Hansel Pavel Oro Oro

En una carta con las instrucciones para la guerra necesaria, Martí despidió al que consideraba su hermano negro de esta manera: «Adiós, para tener tiempo de todo, de echarme en sus brazos, de decirle que le entendí de muy atrás el alma clara, y para mí amadísima. Usted es uno de mis orgullos…».

Y uno vuelve a esas líneas del afecto cuando todo pudiera parecer inmóvil en el lugar donde los restos yacen. Pero rápido se advierte que no, que no hay cementerio capaz de silenciar palabras enérgicas ni tumba para desvanecer al hombre de acción tan fraterno al Apóstol: Juan Gualberto Gómez.

Su infancia, pícara y matancera se escondió entre las cañas del Vellocino, ingenio de doña Catalina, donde el sufrimiento de los esclavos gritaba a los cuatro vientos dolores ensangrentados. Nació de vientre africano en esos lares donde la libertad costaba 25 pesos.

A los diez años todo niño desea dulces y juegos. Él se contentó con un trozo de carboncillo para aprender a leer y escribir junto a su preceptor Antonio Medina, a quien más tarde llamó «el Luz y Caballero de los negros».

La vocación por la carpintería sugirió a sus padres que debía estudiar el oficio de carruajero en Europa. Él, un negro de cuello y corbata, era una suerte de asombro en las escuelas de Francia.

Las penurias económicas de su familia impidieron costear el aprendizaje. Sin embargo, decidió extender la estancia allí y encontró en el periodismo una manera de vivir. «Periodismo es la profesión de los que se quedaron sin profesión», decía como corresponsal de diarios suizos y belgas en la capital francesa.

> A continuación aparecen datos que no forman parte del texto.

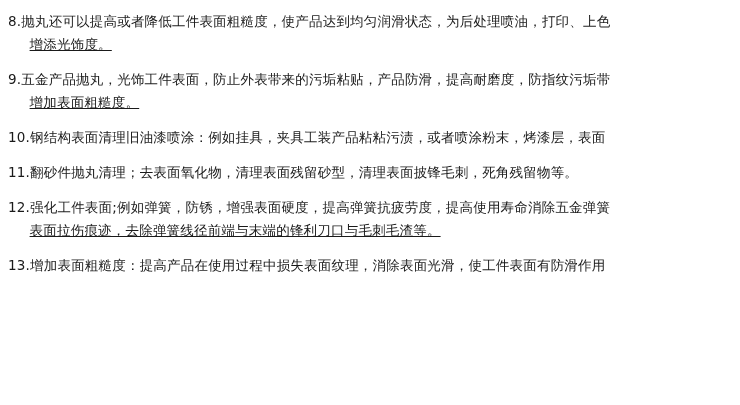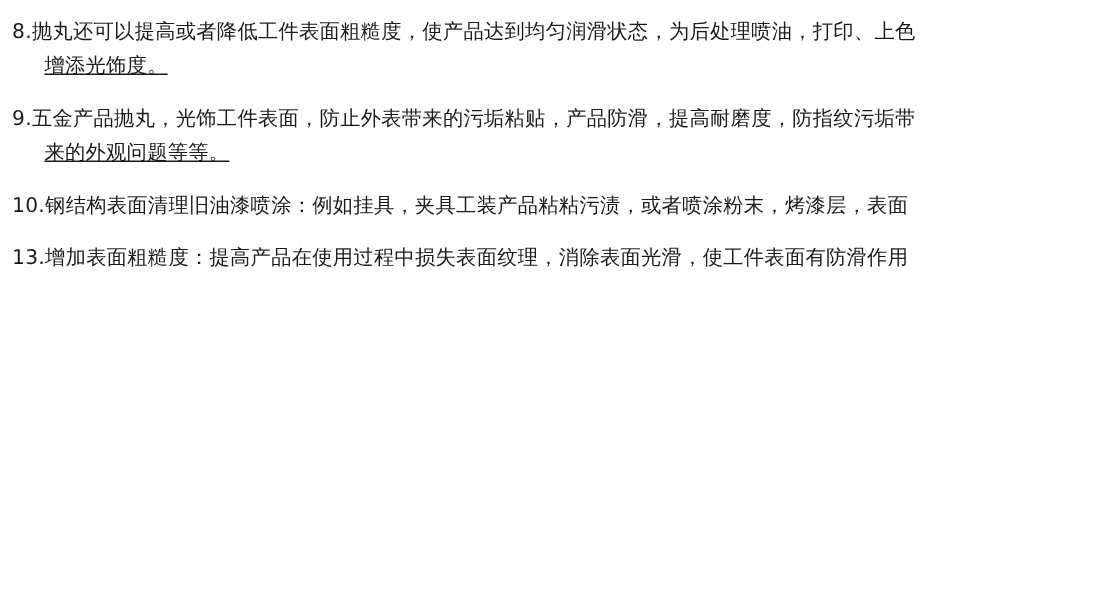--- a/index.html
+++ b/index.html
@@ -54,7 +54,7 @@
 
   <p class="para">
     <span class="body">9.五金产品抛丸，光饰工件表面，防止外表带来的污垢粘贴，产品防滑，提高耐磨度，防指纹污垢带</span>
-    <span class="cont">来的外观问题等等。</span>
+    <span class="cont">增加表面粗糙度。</span>
   </p>
 
   <p class="para">

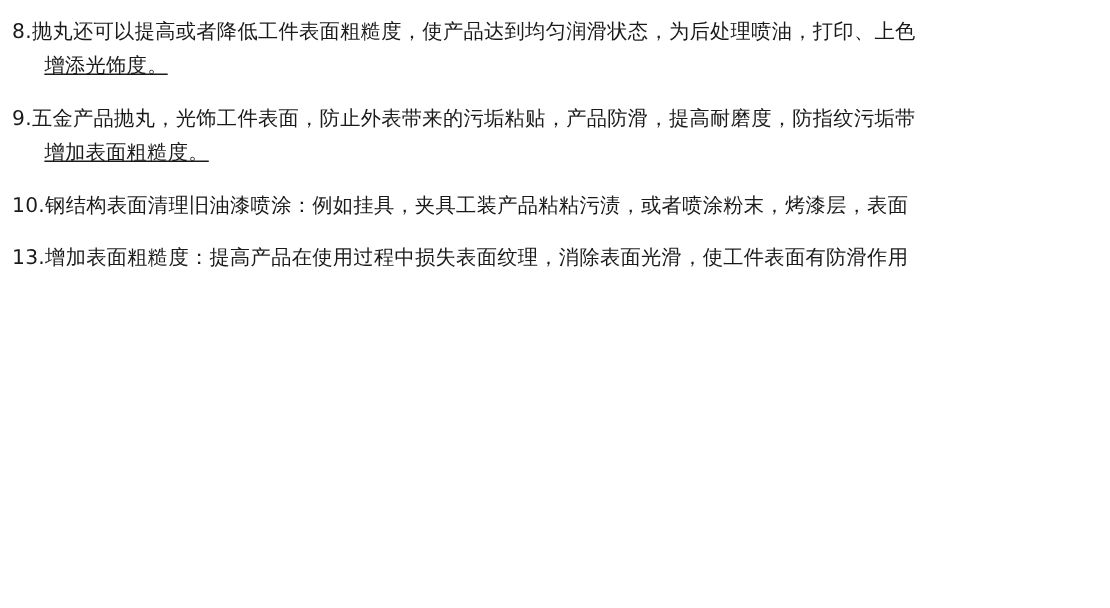--- a/index.html
+++ b/index.html
@@ -61,6 +61,9 @@
     <span class="body">10.钢结构表面清理旧油漆喷涂：例如挂具，夹具工装产品粘粘污渍，或者喷涂粉末，烤漆层，表面</span>
   </p>
 
+  <p class="para">
+    <span class="body">11.翻砂件抛丸清理；去表面氧化物，清理表面残留砂型，清理表面披锋毛刺，死角残留物等。</span>
+  </p>
 
 
   <p class="para">

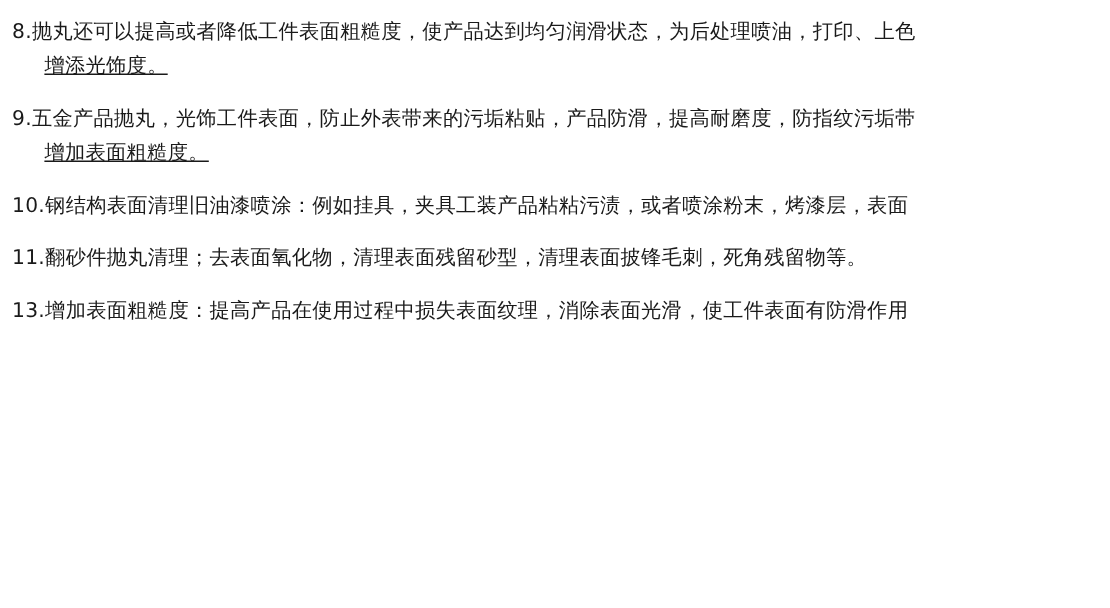--- a/index.html
+++ b/index.html
@@ -65,6 +65,10 @@
     <span class="body">11.翻砂件抛丸清理；去表面氧化物，清理表面残留砂型，清理表面披锋毛刺，死角残留物等。</span>
   </p>
 
+  <p class="para">
+    <span class="body">12.强化工件表面;例如弹簧，防锈，增强表面硬度，提高弹簧抗疲劳度，提高使用寿命消除五金弹簧</span>
+    <span class="cont">表面拉伤痕迹，去除弹簧线径前端与末端的锋利刀口与毛刺毛渣等。</span>
+  </p>
 
   <p class="para">
     <span class="body">13.增加表面粗糙度：提高产品在使用过程中损失表面纹理，消除表面光滑，使工件表面有防滑作用</span>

A su regreso, durante el último año de la Guerra Grande, conoció a Martí en una habitación del bufete de Viondi. Unos pocos encuentros les valieron para fraguar una amistad, crecida luego además con el afán de ver a Cuba libre. En una ocasión el independentista Julio Sanguily refirió al propio Juan Gualberto: «El único hombre que realmente reúne las condiciones para sustituir a Martí es usted, y solo usted».

Con sus crónicas de prosa intensa y verbo ágil desvistió a una sociedad enferma de prejuicios raciales. En su memorable artículo Nuestros propósitos mezcló entre tinta y papel al negro y al blanco. La Fraternidad, su periódico, fue un escenario de lucha.

Durante mucho tiempo castigó con su pluma los males de la seudorrepública. Una vez Machado quiso silenciar su palabra aguda con la Orden Carlos Manuel de Céspedes en la categoría de Gran Cruz, pero le salió mal el empeño: el patriota le aseguró al tirano que seguiría siendo el mismo con Gran Cruz o sin ella.

Ya en sus últimos días escribía para Bohemia. Hasta allí iba, muy anciano, a entregar y cobrar las colaboraciones. El antiguo taller de esa revista, 78 años después de su deceso, da paso a aulas nuevas de quienes ponen las primeras letras en esta faena interminable. En ellas se sienta su relevo.

Juan Gualberto Gómez, maestro: no podemos permitir que descanse. Con la voz de su virtud también libraremos las batallas de mañana.